Using the entries below, show all lines with the string "现场竞价".
-- -- --
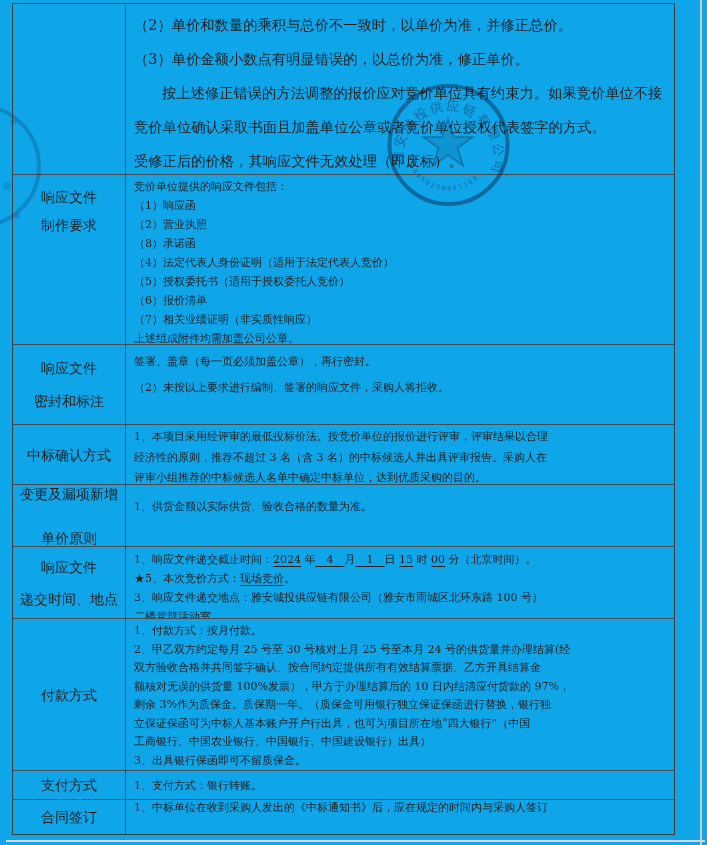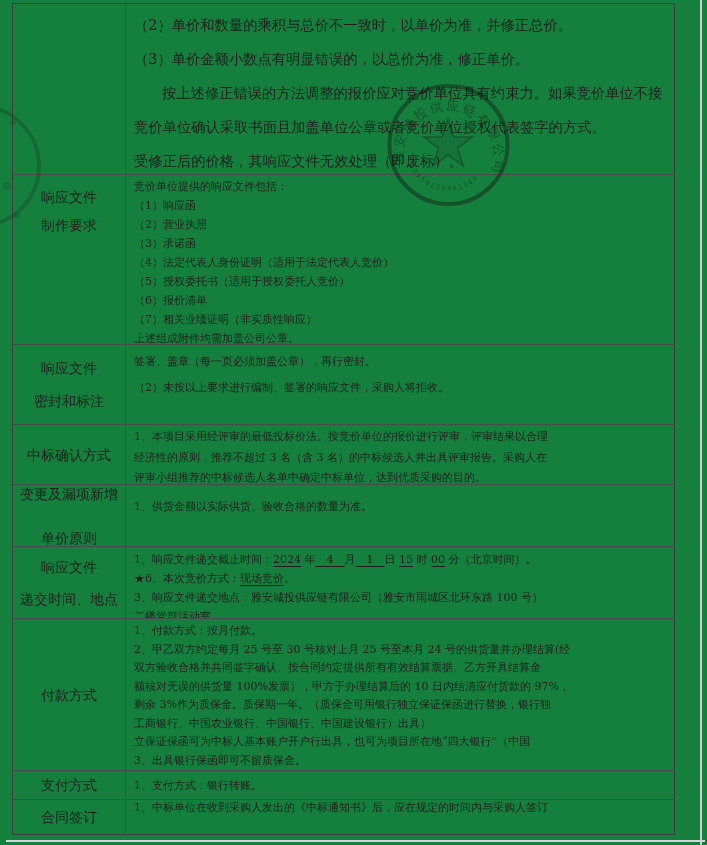--- a/index.html
+++ b/index.html
@@ -4,7 +4,7 @@
 <style>
   html,body{margin:0;padding:0;background:#e8e8e8;}
   .page{
-    position:relative;width:707px;height:845px;background:#15803d;
+    position:relative;width:707px;height:845px;background:#0ea5e9;
     font-family:"DejaVu Serif","Liberation Serif",serif;color:#1d1d1d;
     overflow:hidden;margin:0 auto;
   }

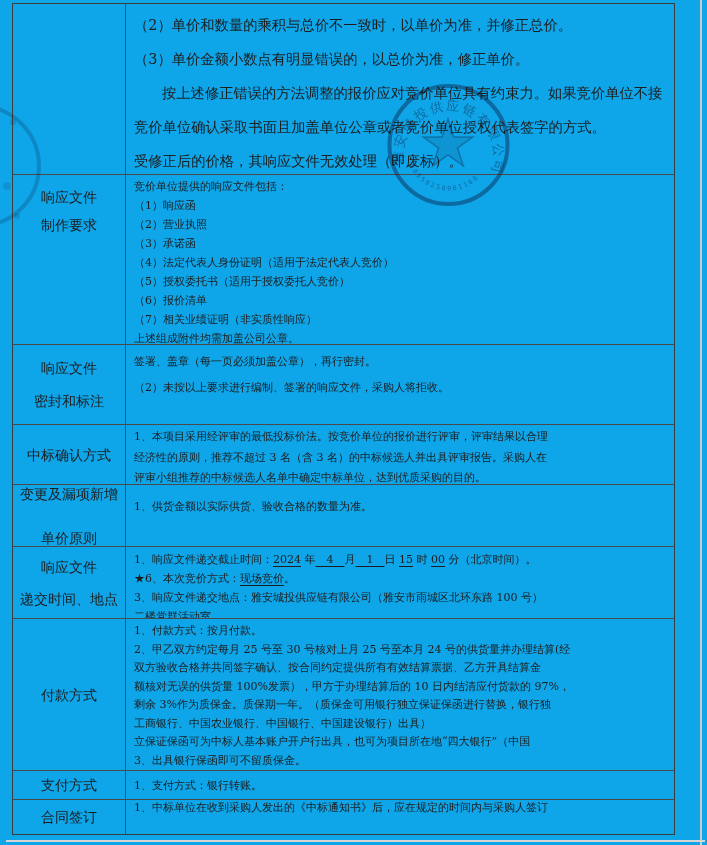--- a/index.html
+++ b/index.html
@@ -80,7 +80,7 @@
           <div class="cline">竞价单位提供的响应文件包括：</div>
           <div class="cline">（1）响应函</div>
           <div class="cline">（2）营业执照</div>
-          <div class="cline">（3）承诺函</div>
+          <div class="cline">（8）承诺函</div>
           <div class="cline">（4）法定代表人身份证明（适用于法定代表人竞价）</div>
           <div class="cline">（5）授权委托书（适用于授权委托人竞价）</div>
           <div class="cline">（6）报价清单</div>

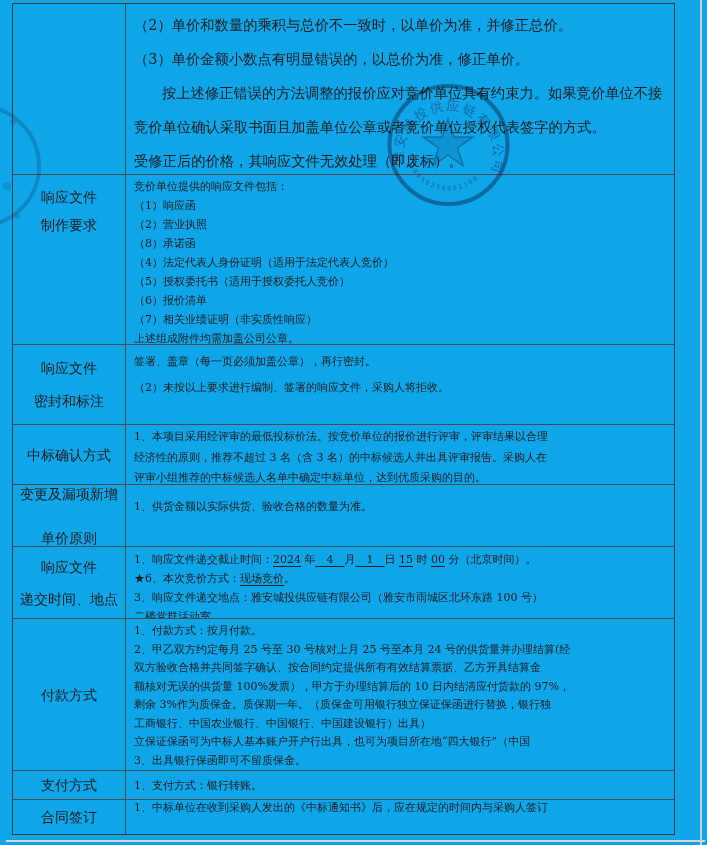--- a/index.html
+++ b/index.html
@@ -124,7 +124,7 @@
         </div>
         <div class="ccell">
           <div class="cline"><span>1、响应文件递交截止时间：</span><span class="useg">2024</span><span> 年</span><span class="useg">　4　</span><span>月</span><span class="useg">　1　</span><span>日 </span><span class="useg">15</span><span> 时 </span><span class="useg">00</span><span> 分（北京时间）。</span></div>
-          <div class="cline"><span>★6、本次竞价方式：</span><span class="useg bseg">现场竞价</span><span>。</span></div>
+          <div class="cline"><span>★5、本次竞价方式：</span><span class="useg bseg">现场竞价</span><span>。</span></div>
           <div class="cline">3、响应文件递交地点：雅安城投供应链有限公司（雅安市雨城区北环东路 100 号）</div>
           <div class="cline">二楼党群活动室。</div>
         </div>

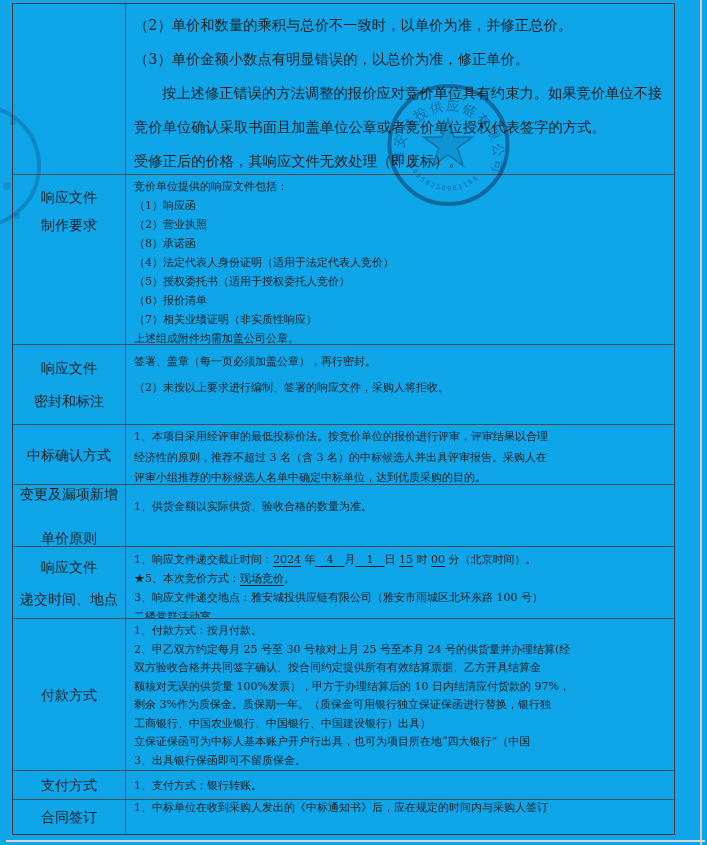--- a/index.html
+++ b/index.html
@@ -139,8 +139,8 @@
           <div class="cline">双方验收合格并共同签字确认、按合同约定提供所有有效结算票据、乙方开具结算金</div>
           <div class="cline">额核对无误的供货量 100%发票），甲方于办理结算后的 10 日内结清应付货款的 97%，</div>
           <div class="cline">剩余 3%作为质保金。质保期一年。（质保金可用银行独立保证保函进行替换，银行独</div>
+          <div class="cline">立保证保函可为中标人基本账户开户行出具，也可为项目所在地“四大银行”（中国</div>
           <div class="cline">工商银行、中国农业银行、中国银行、中国建设银行）出具）</div>
-          <div class="cline">立保证保函可为中标人基本账户开户行出具，也可为项目所在地“四大银行”（中国</div>
           <div class="cline">3、出具银行保函即可不留质保金。</div>
         </div>
       </div>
-- -- --
### WRITTEN RESPONSE
-          <div class="cline"><span>★6、本次竞价方式：</span><span class="useg bseg">现场竞价</span><span>。</span></div>
+          <div class="cline"><span>★5、本次竞价方式：</span><span class="useg bseg">现场竞价</span><span>。</span></div>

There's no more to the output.